«La voglia e la curiosità di andare alla scoperta una rockstar diversa da tutti»

Un anno senza David Bowie. Il ricordo di un collezionista e appassionato di musica e del Sottile Duca Bianco

Un anno di distanza dalla morte del Sottile Duca Bianco. Oltre al rammarico di non avere più un suo disco, mi torna alla mente il concerto di Torino che Bowie fece nel 1987, in occasione del Glass Spider Tour. Era luglio, credo il 17 o 18. Quella non certo una delle sue produzioni migliori, ma lo spettacolo fu di grande impatto e andai ad acquistare dietro consiglio del mo fratellone il vinile di Station to Station.

Ricordo anche la morte di Ziggy Stardust e il debutto del nuovo personaggio che veniva presentato al mondo con queste parole “the return of the Thin White Duke throwing darts in lover’s eyes” (il ritorno del Sottile Duca Bianco che tira freccette negli occhi degli amanti), prima traccia che poi aprì le porte alle sperimentazioni berlinesi.
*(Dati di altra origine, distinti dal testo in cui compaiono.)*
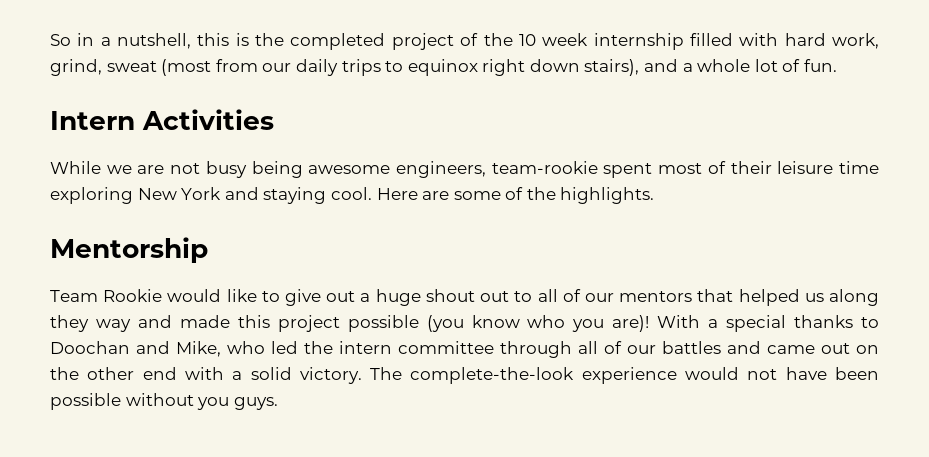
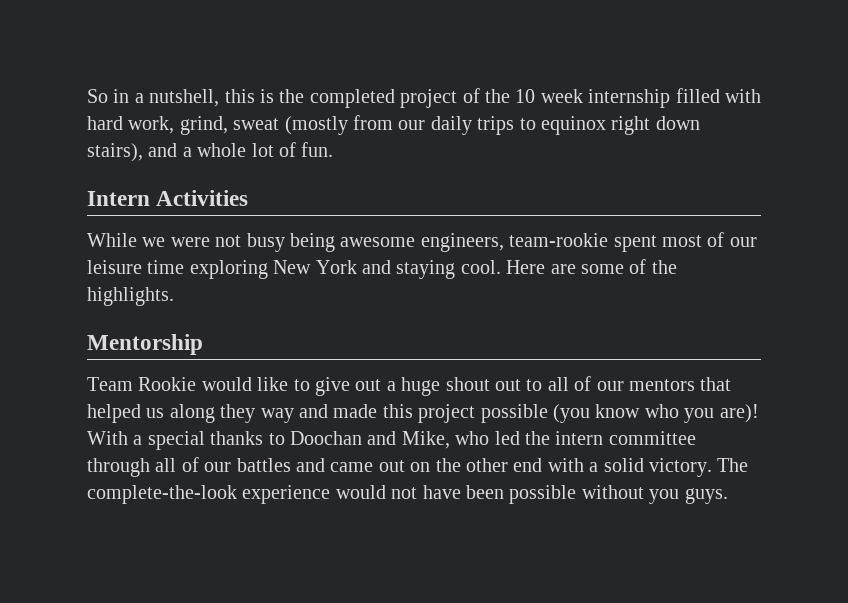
[161,59,212,76] (most -> [284,116,348,135] (mostly
[137,165,165,174] are -> [170,237,210,247] were
[730,161,772,174] their -> [729,237,757,247] our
Da qui maturò la mia voglia e curiosità di rintracciare tutti i vecchi vinili scoprendo così un personaggio completamente diverso da tutte le rockstar prima di lui. Eccezionalmente coreografico, truccatissimo. E dotato di un’eccezionale intelligenza. Intelligenza che si è lungamente dimostrata ora che il mondo è stato conquistato, ora che è diventato una mega star planetaria. Intelligenza che lo portò anche a farsi quotare in borsa, cosa che tra l’altro gli portò non pochi guadagni. Il personaggio Duca Bianco, il cantante Bowie, David l’uomo. Un uomo che decise di tenersi lontano dai riflettori per qualche anno dopo l’infarto avuto sul palco per non mostrare il volto di questo suo lato, segnato dalla fatica e dalla malattia, per poi ritornare con The Next Day, rifiutando di comparire dal vivo, ma pubblicando comunque uno dei suoi migliori dischi degli ultimi 10 anni. Al quale seguì il suo testamento spirituale che è l’album Blackstar. Da rileggere il testo di Lazarus. Ci mancherà molto e vorrei ricordare anche una delle tante parentesi della sua carriera, i tre album usciti negli anni Novanta a nome Tin Machine, perché non sono stati capiti quando uscirono ma sono davvero molto avanti per i tempi caratterizzati da un (mica tanto) leggero respiro dei Velvet Underground. Si potrebbe inoltre parlare per secoli dell’influenza di Lou Reed su David Bowie, ma questa è un’ altra storia. Concludo quindi il mio ricordo con alcune parole tratte dalla celebre Starman:

“C’è un uomo delle stelle che attende in cielo
Ci ha detto di non cacciarlo
Perché lui sa che ne vale la pena
Mi disse:
lascia che i bambini lo perdano
lascia che i bambini lo usino
lascia che tutti i bambini ballino”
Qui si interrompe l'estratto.